Sia come sia, le aspettative per questo “ritorno indie” dei Sonic Youth erano altissime. Ma perché poi? – perdonate se riapro la parentesi – “Goo” non era uscito per la Geffen? E “Dirty”? E “Washing Machine”? Sarà forse che esistono bizzarri personaggi che affermano che “l’ultimo buon disco dei Sonic Youth è “Daydream Nation”, se non addirittura “Confusion is Sex”? (Ma ve lo immaginate? Un disco in fase ascendente e 14 – quattordici – in fase discendente. Alla faccia dell’inerzia…).
Dal canto loro, Kim Gordon, Thurston Moore, Lee Ranaldo, Steve Shelley ed il neo acquisto Mark Ibold (ex Pavement, a proposito di indie) ce la mettono tutta per creare la sensazione del deja-vu, del “ritorno al passato indie”. E diciamolo subito: ci riescono fin dalle prime note di “Sacred Trickster”: arsenale di distorsori vecchia scuola e accenti punk nell’interpretazione vocale della Gordon. Due minuti e via. “Anti Orgasm” tiene botta: inizio in puro stile “Goo” e chiusura talmente dilatata e noise da ricordare “Daydream Nation”. Miracolo compiuto?
“Leaky Lifeboat (for Gregory Corso)” riesce ad essere un bel pezzo pur mostrando evidenti riferimenti alla recente produzione (ma perché “Incinerate” da “Rather Ripped” non era forse un bel pezzo?). Stesso discorso per “Antenna”, melodia decisamente “anni ‘90”, eppure completamente priva di quegli spigoli che resero memorabili gli album di quel periodo, inclusi quelli pubblicati da Ranaldo e soci. Molto meglio allora sintetizzare quelle sonorità con le rotondità del presente (o del passato recente), come in “What We Know” (toh, chi si risente! Il rullante di Steve Shelley!), una sorta di “Mary Christ” riletta con diciotto anni in più sulla carta d’identità.
Il piede sull’acceleratore (chissà perché mi vengono in mente i R.E.M. dell’anno scorso) è sempre volutamente pesante, come nel punk-noise di “Calming The Snake” (qui il riferimento sonoro è “Experimental Jet Set, Trash & No Star”, ma la linea melodica sembra arrivare da “Nyc Ghosts & Flowers”). Trascurabile la melodia lineare e ripetitiva di “Poison Arrow” così come il surf-rock di “Thunderclap for Bobby Pin”, nelle quali il riferimento al glorioso passato è evidente quanto prevedibile, se non addirittura forzato. Molto meglio quando il gioco viene condotto dalle splendide armonie delle chitarre di Moore e Ranaldo (chi non ammette il valore di questi due musicisti non li ha mai visti dal vivo): su tutte, “Malibu Gas Station” (“Dirty” al cento per cento).

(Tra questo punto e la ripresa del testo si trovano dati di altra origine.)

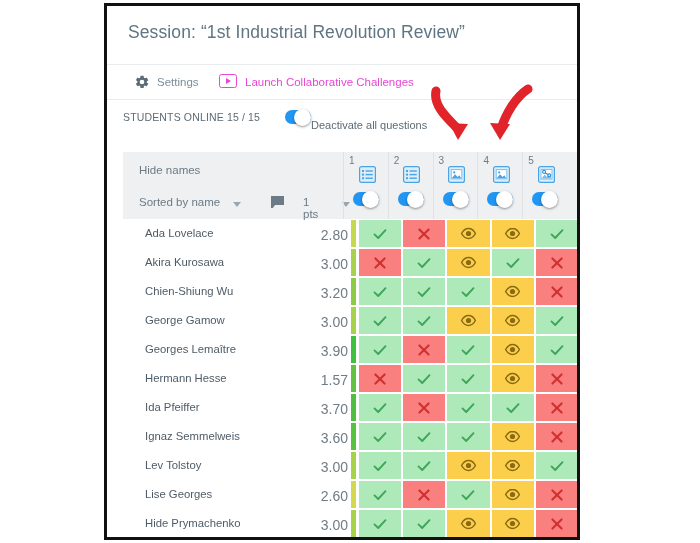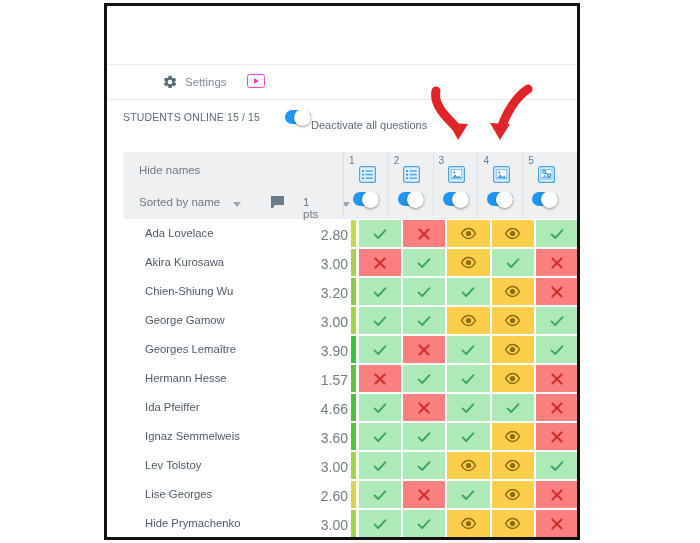--- a/index.html
+++ b/index.html
@@ -20,21 +20,21 @@
   
   .title{
     position:absolute;left:21px;top:16px;width:420px;height:30px;
     font-size:17.5px;color:#5f7582;letter-spacing:.1px;white-space:nowrap;
   }
   .divider{
     position:absolute;left:0;width:470px;height:1px;background:#e9ecee;
   }
 
   
-  .actionrow{position:absolute;left:0;top:60px;width:470px;height:33px;margin-left:28px;}
+  .actionrow{position:absolute;left:0;top:60px;width:470px;height:33px;}
   .gear{position:absolute;left:27px;top:8px;width:16px;height:16px;}
   .settings-label{
     position:absolute;left:50px;top:10px;font-size:11.5px;color:#7d8e99;
   }
   .vidbox{
     position:absolute;left:112px;top:8px;width:18px;height:14px;
     border:1.6px solid #e846d6;border-radius:2.5px;box-sizing:border-box;
   }
   .vidbox:after{
     content:"";position:absolute;left:5.5px;top:3.2px;
@@ -116,30 +116,32 @@
   
   .arrows{position:absolute;left:430px;top:83px;width:130px;height:68px;pointer-events:none;}
 </style>
 </head>
 <body>
 
 <div id="stage">
 
   <div class="panel">
 
+    <div class="title">Session: “1st Industrial Revolution Review”</div>
     <div class="divider" style="top:58px;"></div>
 
     <div class="actionrow">
       <span class="gear">
         <svg width="16" height="16" viewBox="0 0 24 24">
           <path fill="#596b76" d="M19.1 12.9c0-.3.1-.6.1-.9s0-.6-.1-.9l2-1.5c.2-.1.2-.4.1-.6l-1.9-3.2c-.1-.2-.4-.3-.6-.2l-2.3.9c-.5-.4-1-.7-1.6-.9l-.3-2.4c0-.2-.2-.4-.5-.4h-3.8c-.3 0-.5.2-.5.4l-.3 2.4c-.6.2-1.1.5-1.6.9l-2.3-.9c-.2-.1-.5 0-.6.2L3 8.9c-.1.2-.1.5.1.6l2 1.5c0 .3-.1.6-.1.9s0 .6.1.9l-2 1.5c-.2.1-.2.4-.1.6l1.9 3.2c.1.2.4.3.6.2l2.3-.9c.5.4 1 .7 1.6.9l.3 2.4c0 .2.2.4.5.4h3.8c.3 0 .5-.2.5-.4l.3-2.4c.6-.2 1.1-.5 1.6-.9l2.3.9c.2.1.5 0 .6-.2l1.9-3.2c.1-.2.1-.5-.1-.6l-2-1.5zM12 15.5A3.5 3.5 0 1 1 15.5 12 3.5 3.5 0 0 1 12 15.5z"></path>
         </svg>
       </span>
       <span class="settings-label">Settings</span>
       <span class="vidbox"></span>
+      <span class="launch-label">Launch Collaborative Challenges</span>
     </div>
     <div class="divider" style="top:93px;"></div>
 
     <div class="onlinerow">
       <span class="online-label">STUDENTS ONLINE 15 / 15</span>
       <span class="toggle deact-toggle">
         <span class="knob"></span>
       </span>
       <span class="deact-label">Deactivate all questions</span>
     </div>
@@ -460,21 +462,21 @@
                 <g stroke="#d03030" stroke-width="2.1" stroke-linecap="round">
                   <path d="M3.4 3.4 L12.6 12.6"></path>
                   <path d="M12.6 3.4 L3.4 12.6"></path>
                 </g>
               </svg>
             </div>
           </div>
         </div>
         <div class="row">
           <span class="sname">Ida Pfeiffer</span>
-          <span class="sscore">4.66</span>
+          <span class="sscore">3.70</span>
           <span class="accent" style="background:#4fbf3f"></span>
           <div class="cells">
             <div class="cell ok" style="left:0px">
               <svg width="16" height="16" viewBox="0 0 16 16">
                 <path d="M2.5 8.4 L6.2 12 L13.5 4.2" fill="none" stroke="#3ea55a" stroke-width="1.9" stroke-linecap="round" stroke-linejoin="round"></path>
               </svg>
             </div>
             <div class="cell no" style="left:44.2px">
               <svg width="16" height="16" viewBox="0 0 16 16">
                 <g stroke="#d03030" stroke-width="2.1" stroke-linecap="round">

In chiusura, il solito pezzo di bravura di Lee Ranaldo (non smetterò mai di chiedermi perché non lo facciano cantare di più), intitolato “Walkin Blue” e una coda di quasi dieci minuti denominata “Massage the History” che ci presenta i Sonic Youth più acustici di sempre (ad esclusione di “Winner’s Blues”) e riporta alla mente il rumore bianco di “A Thousand Leaves”.
Insomma, l’operazione revival è decisamente ricercata (i Sonic Youth che fanno i Sonic Youth?) ma anche perfettamente riuscita, visti i continui riferimenti al passato. Vogliamo darne ancora uno? Allora lo diciamo: questi sono i migliori Sonic Youth dai tempi di “Washing Machine”. Ed è già una gran cosa. Che magari non si può essere giovani per sempre. Ma almeno si può rimanere sonici.